In a frist step, I'm going to be replicating the paper "A Time Series is Worth 64 Words: Long-term Forecasting with Transformers" by Yuqi Nie, Nam H. Nguyen, Phanwadee Sinthong and Jayant Kalagnanam (see https://arxiv.org/abs/2211.14730).

In the second step, then, I apply the key designs of the paper to forecast macroeconomic time series.

## Key designs, model overview, and key concept

**Patching**: Segmentation of time series into subseries-level patches which are served as input tokens to Transformer.

**Channel-independence**: Each channel contains a single univariate time series that shares the same embedding and Transformer weights across all the series.

The figure below sketches the so-called **PatchTST model** and transformer backbones under supervised and self-supervised learning.

![picture](https://raw.githubusercontent.com/yuqinie98/PatchTST/main/pic/model.png)

**Transformer-based models**: It is a deep learning model that adopts the mechanism of self-attention, differentially weighting the significance of each part of the input data.

Transformers are designed to process sequential input data, processing them all at once.
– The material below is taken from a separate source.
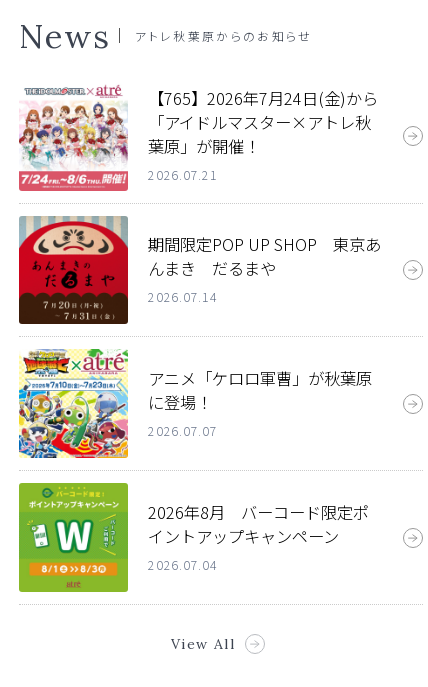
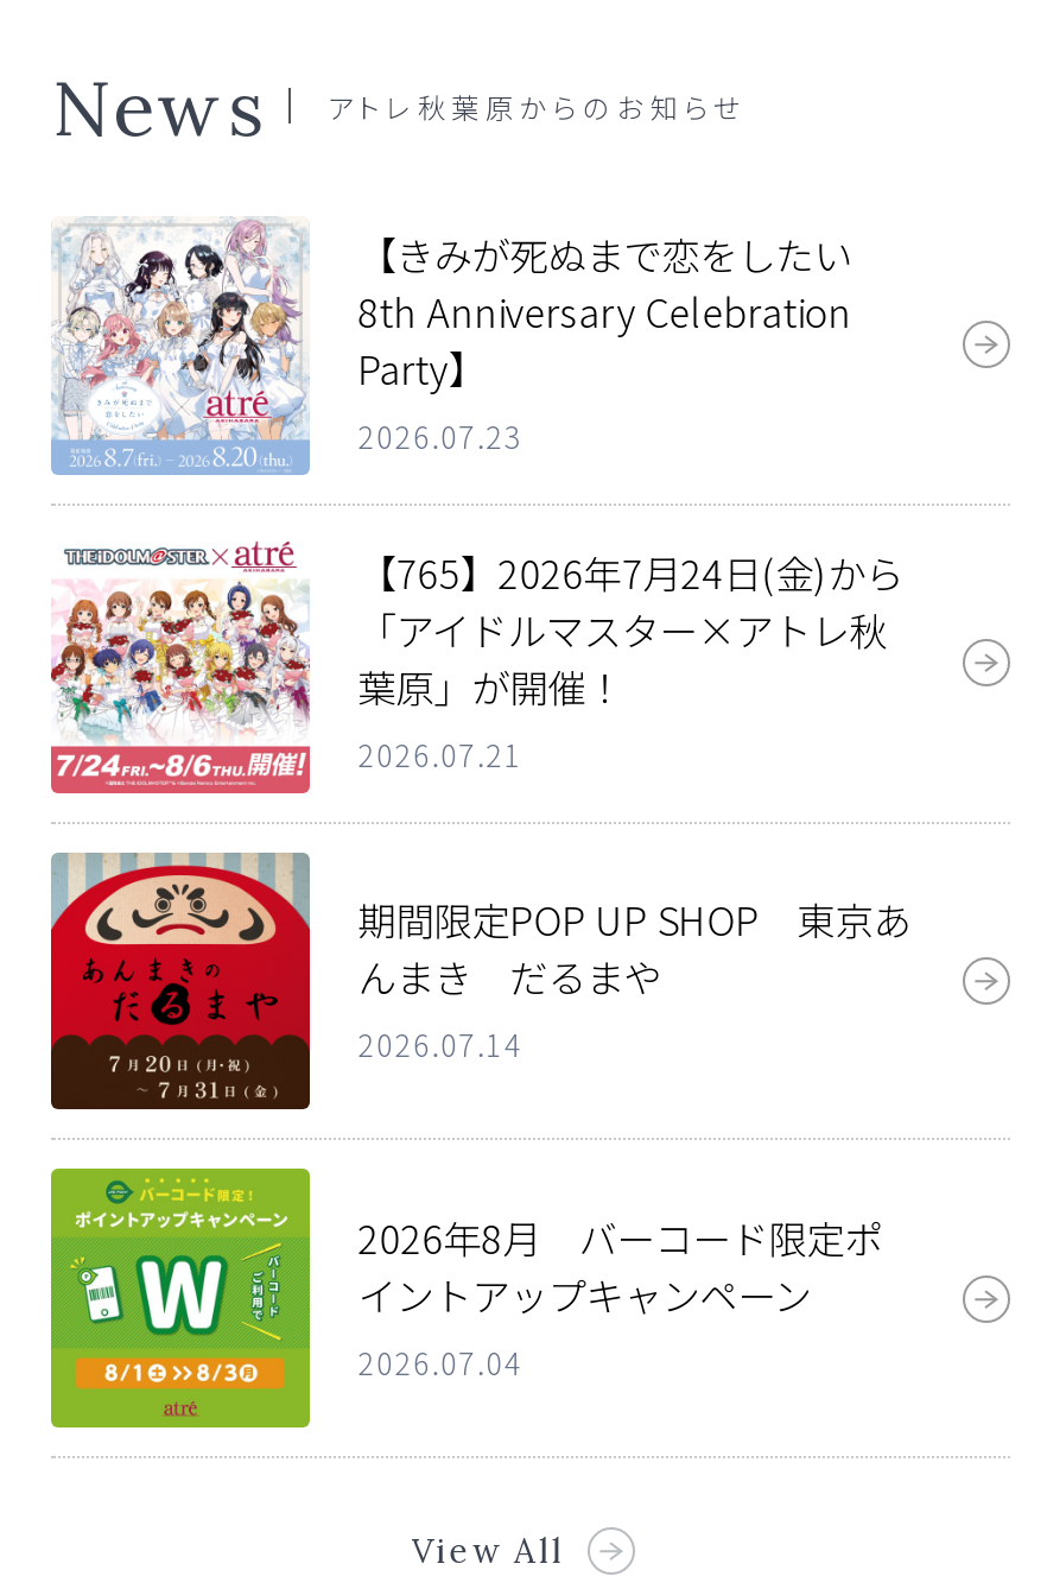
none -> [49,219,852,477] [image] | 【きみが死ぬまで恋をしたい | 8th Anniversary Celebration | Party】 | 2026.07.23
moved [17,84,381,306] -> [46,539,911,1066]: [image] | 【765】2026年7月24日(金)から | 「アイドルマスター×アトレ秋 | 葉原」が開催！ | 2026.07.21 | 期間限定POP UP SHOP 東京あ | んまき だるまや | 2026.07.14
[18,349,372,459] [image] | アニメ「ケロロ軍曹」が秋葉原 | に登場！ | 2026.07.07 -> none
The attention mechanism provides context for any position in the input sequence. 

Because transformers process the entire input all at once, they allow for more parallelization than recurrent neural networks (RNNs) and therefore reduce training times.

# Replication

In the following I provide step-by-step instructions to get from our inputs to the desired outputs.
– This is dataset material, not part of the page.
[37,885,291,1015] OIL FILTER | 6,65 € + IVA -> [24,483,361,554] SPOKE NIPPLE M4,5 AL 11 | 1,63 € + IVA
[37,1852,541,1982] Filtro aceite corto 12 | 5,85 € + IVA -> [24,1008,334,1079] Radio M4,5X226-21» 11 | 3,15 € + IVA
While the paper comes with an official implementation (https://github.com/yuqinie98/PatchTST), there's no learning in just copying and pasting them. That's why I will start more or less from scratch, going through the steps in the section on paper replication in Daniel Bourke's ZTM course "PyTorch for deep learning" (https://github.com/khauzenberger/pytorch-deep-learning). 

## Get data from the paper

While the paper experiments with eight different datasets, I will focus only on the smallest one: the influenza-like illnesses (ILI) dataset. 

In [1]:
import requests
from pathlib import Path

# Setup path to data folder
data_path = Path("data/")

# If the image folder doesn't exist, download it and prepare it... 
if data_path.is_dir():
    print(f"{data_path} directory exists.")
else:
    print(f"Did not find {data_path} directory, creating one...")
    data_path.mkdir(parents=True, exist_ok=True)
    
    # Download influenza-like illness data from my Github repo
    with open(data_path / "national_illness.csv", "wb") as f:
        request = requests.get("https://github.com/khauzenberger/pytorch-projects/raw/main/data/national_illness.csv")      
        print("Downloading influenza-like illness data from my Github repo...")
        f.write(request.content)

Did not find data directory, creating one...
Downloading influenza-like illness data from my Github repo...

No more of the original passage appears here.